Supplied data
»»

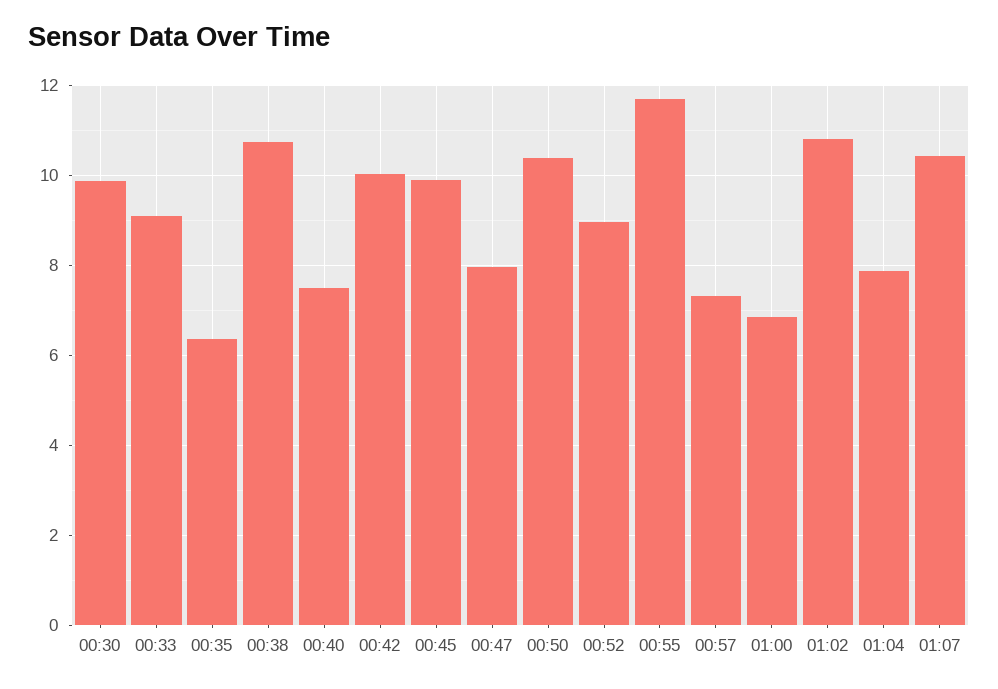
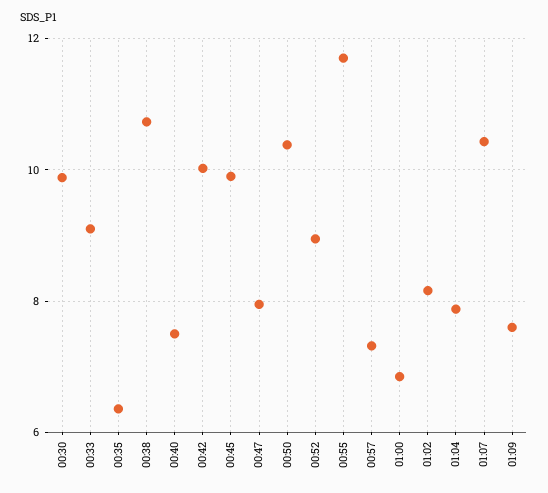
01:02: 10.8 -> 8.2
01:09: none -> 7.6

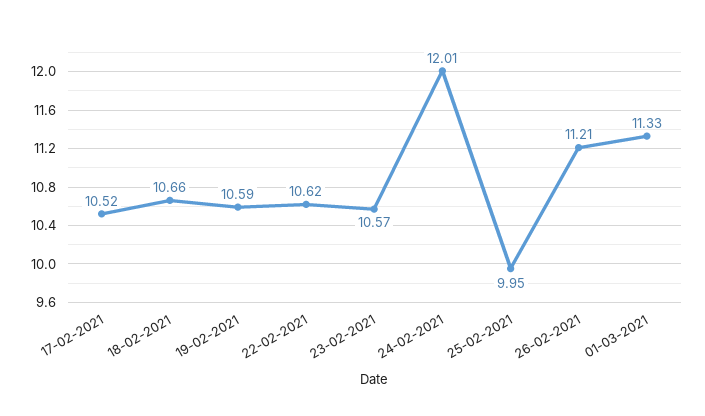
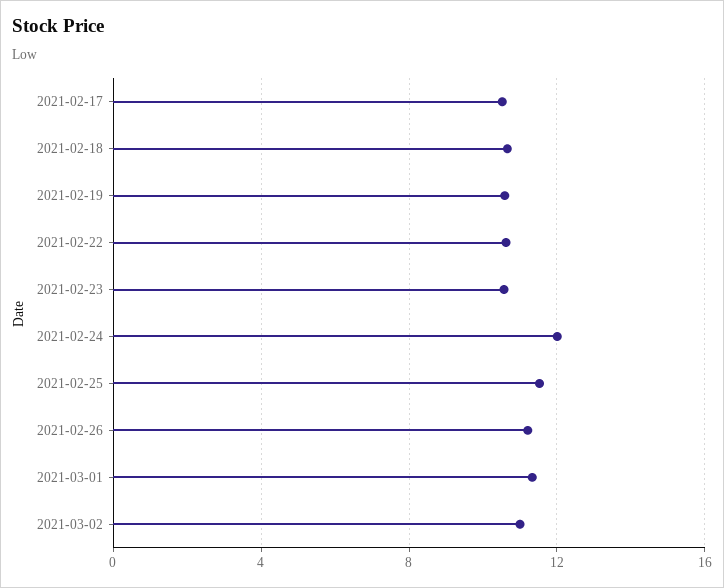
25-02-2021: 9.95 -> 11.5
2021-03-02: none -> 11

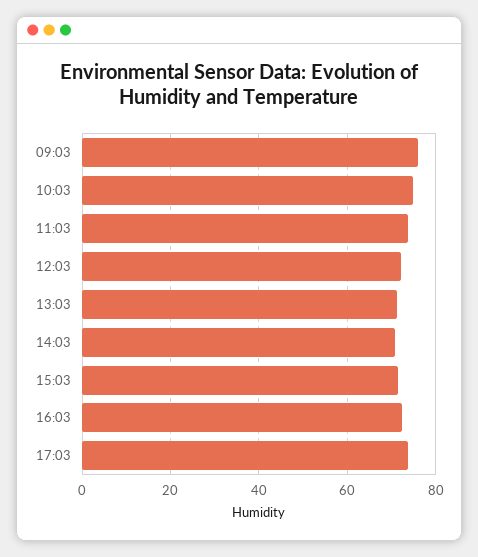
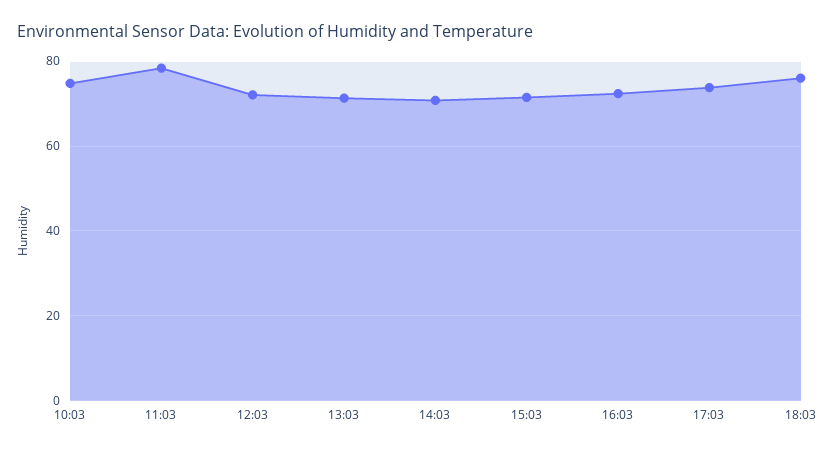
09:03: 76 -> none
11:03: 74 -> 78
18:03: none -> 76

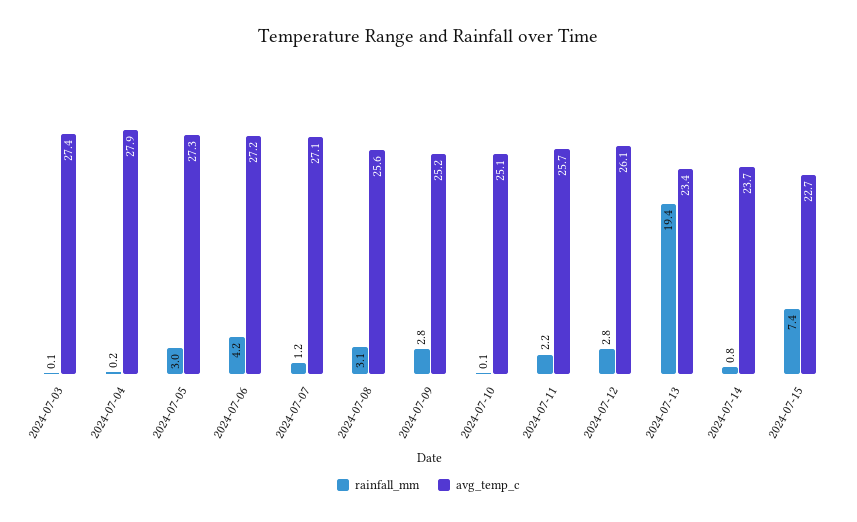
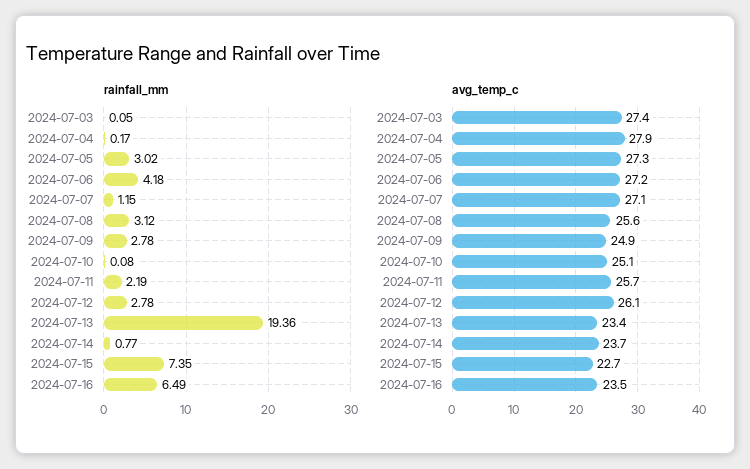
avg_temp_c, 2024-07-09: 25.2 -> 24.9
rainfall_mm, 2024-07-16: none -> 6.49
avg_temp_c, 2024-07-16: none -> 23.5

««

What you need to do
Make an exact copy of the lines from the one holding "01:09: none -> 7.6" through the end of the material, both ends included, and keep the pictures out of it.

Answer section
01:09: none -> 7.6

25-02-2021: 9.95 -> 11.5
2021-03-02: none -> 11

09:03: 76 -> none
11:03: 74 -> 78
18:03: none -> 76

avg_temp_c, 2024-07-09: 25.2 -> 24.9
rainfall_mm, 2024-07-16: none -> 6.49
avg_temp_c, 2024-07-16: none -> 23.5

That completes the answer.